En décembre, la commissaire aux conflits d'intérêts et à l'éthique, Mary Dawson, a statué que M. Trudeau avait enfreint les règles d'éthique fédérales lorsqu'il a accepté de passer ses vacances sur l'île privée de l'Aga Khan.

Remboursement réclamé par les conservateurs

Le chef du Parti conservateur du Canada, Andrew Scheer, est revenu à la charge, mardi, au sujet du remboursement par Justin Trudeau des dépenses publiques liées à ses vacances sur l'île de l'Aga Khan.

Lors de la période des questions, il a demandé au premier ministre s'il comptait rembourser les frais de 215 000 $ engagés à ce moment-là.

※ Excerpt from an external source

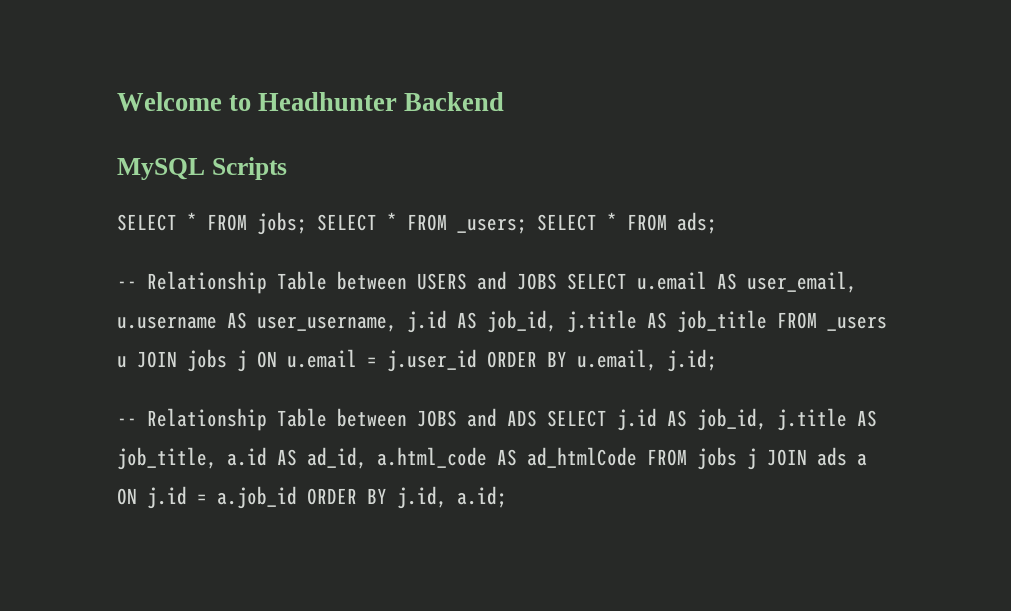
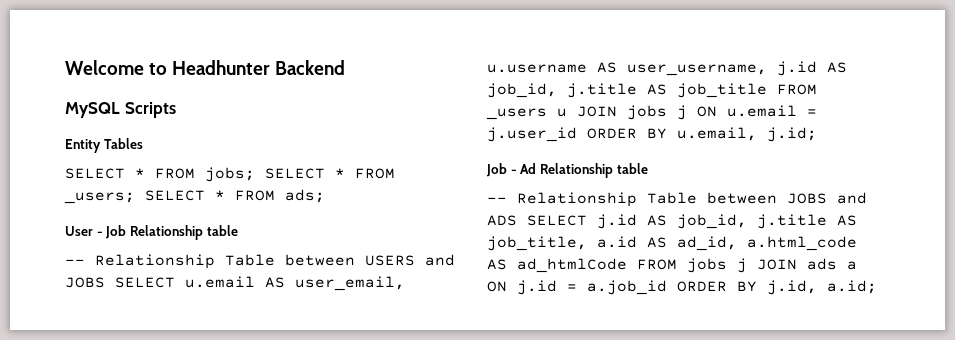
+ Entity Tables
+ User - Job Relationship table
+ Job - Ad Relationship table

M. Scheer a rappelé que Justin Trudeau a été blâmé par la commissaire aux conflits d'intérêts et à l'éthique pour ce voyage.

« Nous sommes en train de suivre tous les conseils que la commissaire a faits », a répliqué Justin Trudeau.

L'ex-commissaire à l'éthique, Mary Dawson, avait indiqué à un comité des Communes qu'elle ne croyait pas que le premier ministre devait rembourser ses frais de voyage.